Ci sono storie che profumano di olio motore e sogni d’altri tempi, capaci di fiorire nel bel mezzo della pianura trevigiana grazie alla testardaggine di chi non sa cosa significhi arrendersi. A Roncade, la passione ha il volto e il nome di
Rino Nogarotto, un operaio in pensione che ha deciso di fare qualcosa di folle e bellissimo: regalare alla sua comunità un
museo dei motori, finanziandolo interamente con i propri risparmi.
Nasce il museo di Rino Nogarotto
Non stiamo parlando di una fredda esposizione curata da qualche fondazione bancaria, ma di un progetto che batte al ritmo di un cuore meccanico, costato oltre 300mila euro di sacrifici personali. Senza un centesimo di contributo pubblico, Rino ha tirato dritto per la sua strada e il prossimo 14 marzo poserà finalmente la prima pietra di quello che diventerà un tempio della memoria su due e quattro ruote.
L’idea che sta prendendo forma su una superficie di 350 metri quadrati è un vero e proprio atto d’amore verso il passato industriale del territorio. La collezione di Nogarotto è un tesoro che conta ben quarantacinque motociclette e cinque automobili d’epoca, pezzi rari che finora erano rimasti in attesa di una casa degna di ospitarli. Ma non aspettatevi una semplice fila di mezzi luccicanti sotto i faretti.
Il pezzo forte del museo sarà la ricostruzione fedele dell’
officina meccanica di Carlo Menon, un nome che a molti dirà poco, ma che rappresenta un pezzo fondamentale del puzzle tecnologico italiano.
Menon, pioniere di fine Ottocento nato proprio a Roncade, fu l’uomo che costruì la prima
vettura italiana a quattro ruote dotata di motore a scoppio e differenziale. Vedere quegli utensili originali tornare al loro posto sarà come fare un salto temporale, recuperando l’eredità di un genio troppo spesso ignorato dai libri di storia.
Il tributo italiano alle auto e moto d’epoca
Arrivare a questo traguardo non è stata affatto una passeggiata di salute. Rino ha dovuto lottare per sei lunghi anni contro la burocrazia, tra scartoffie e permessi che avrebbero scoraggiato chiunque. Eppure, il desiderio di mostrare alle nuove generazioni che un’automobile o una vecchia moto sono molto più di un insieme di bulloni e lamiera ha vinto su tutto. Questi oggetti sono testimoni silenziosi di come siamo cambiati, di come si è evoluta la nostra tecnica e del coraggio di chi, oltre un secolo fa, sfidava il futuro con un po’ di benzina e tanta ingegno.

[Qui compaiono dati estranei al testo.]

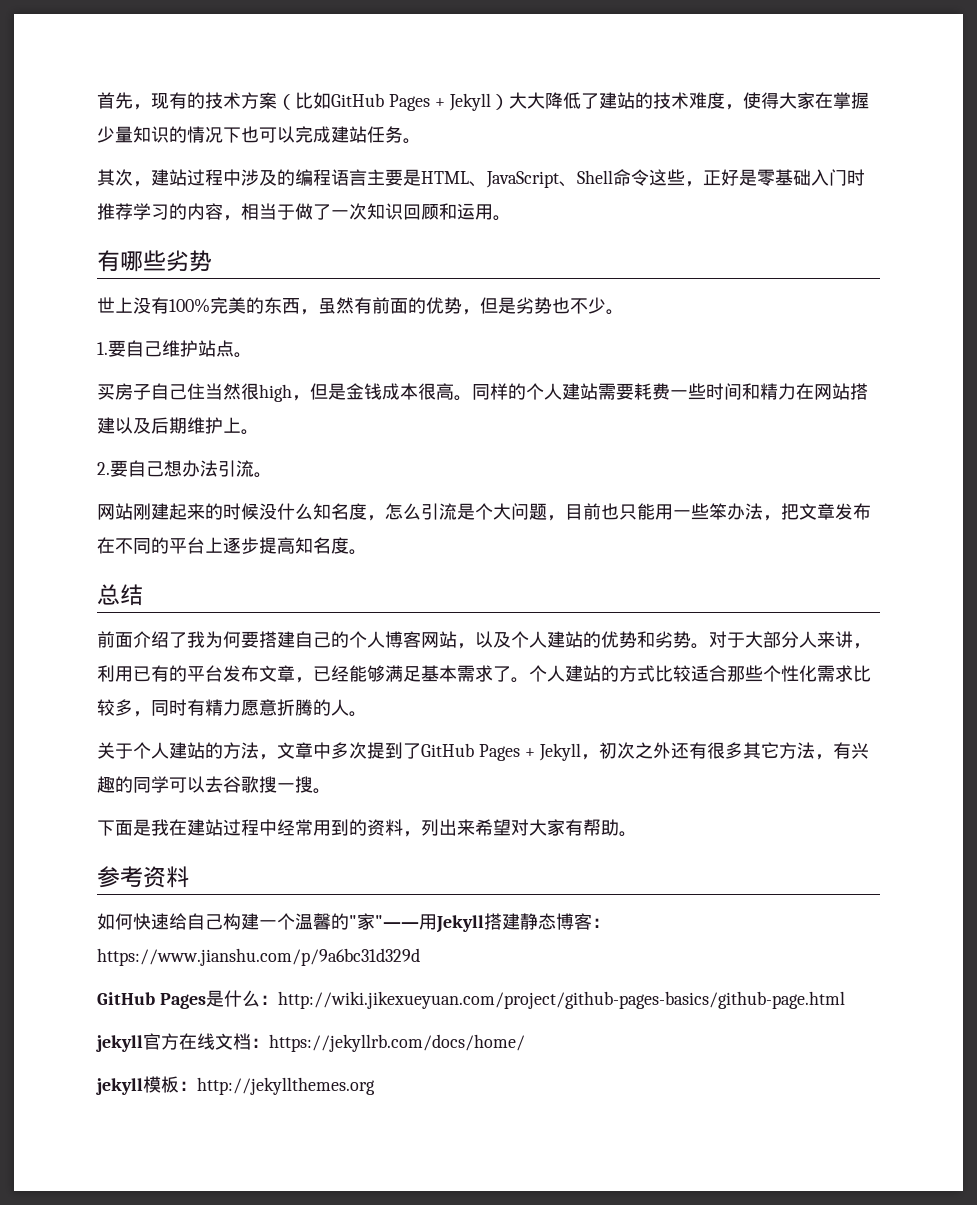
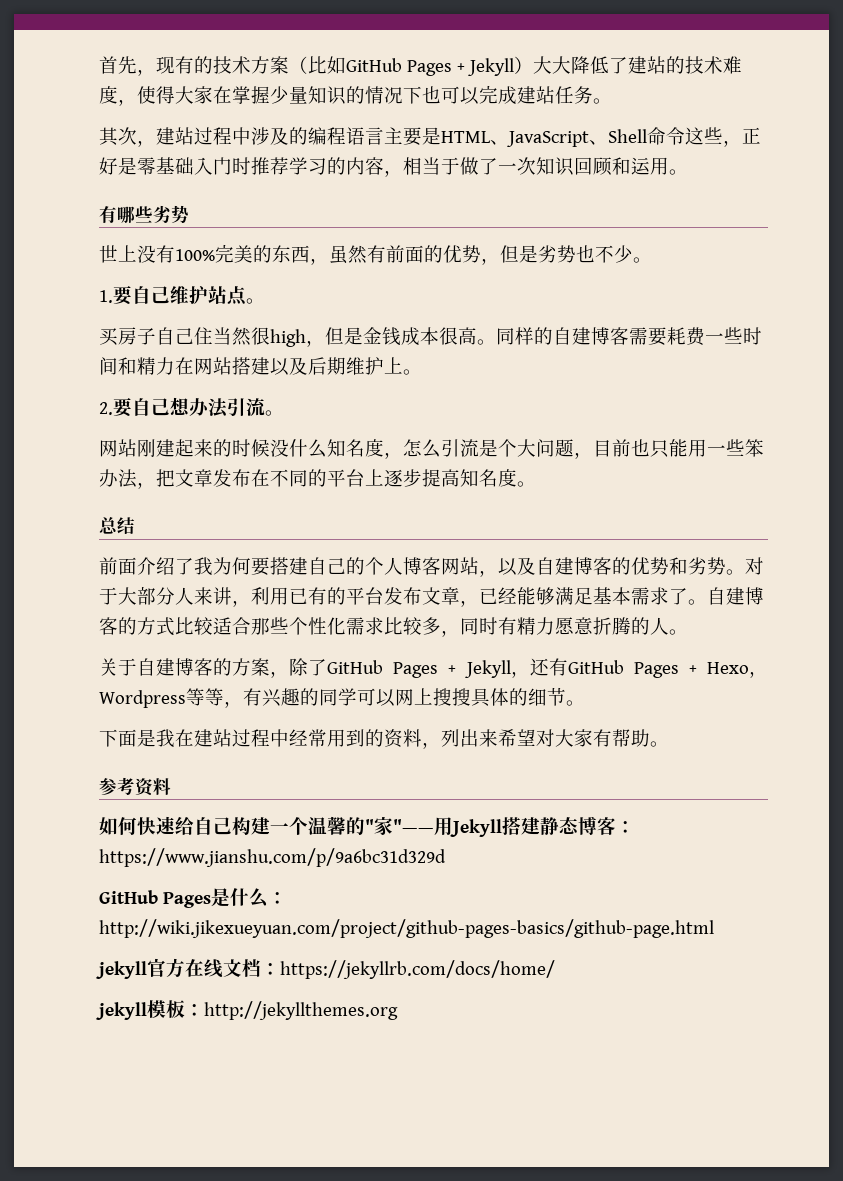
- 同样的个人建站需要耗费一些时间和精力在网站搭建以及后期维护上。
+ 同样的自建博客需要耗费一些时间和精力在网站搭建以及后期维护上。
- 前面介绍了我为何要搭建自己的个人博客网站，以及个人建站的优势和劣势。
+ 前面介绍了我为何要搭建自己的个人博客网站，以及自建博客的优势和劣势。
- 个人建站的方式比较适合那些个性化需求比较多，同时有精力愿意折腾的人。
+ 自建博客的方式比较适合那些个性化需求比较多，同时有精力愿意折腾的人。
- 关于个人建站的方法，文章中多次提到了GitHub Pages + Jekyll，初次之外还有很多其它方法，有兴趣的同学可以去谷歌搜一搜。
+ 关于自建博客的方案，除了GitHub Pages + Jekyll，还有GitHub Pages + Hexo，Wordpress等等，有兴趣的同学可以网上搜搜具体的细节。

Quando le porte del museo si apriranno, i visitatori non troveranno solo metallo e vernice, ma il racconto di una vita dedicata alla conservazione della
bellezza meccanica. È la storia di un uomo che ha preferito investire sul
futuro della memoria piuttosto che godersi una pensione tranquilla, dimostrando che la cultura, a volte, viaggia meglio su due ruote e con un motore che scoppietta.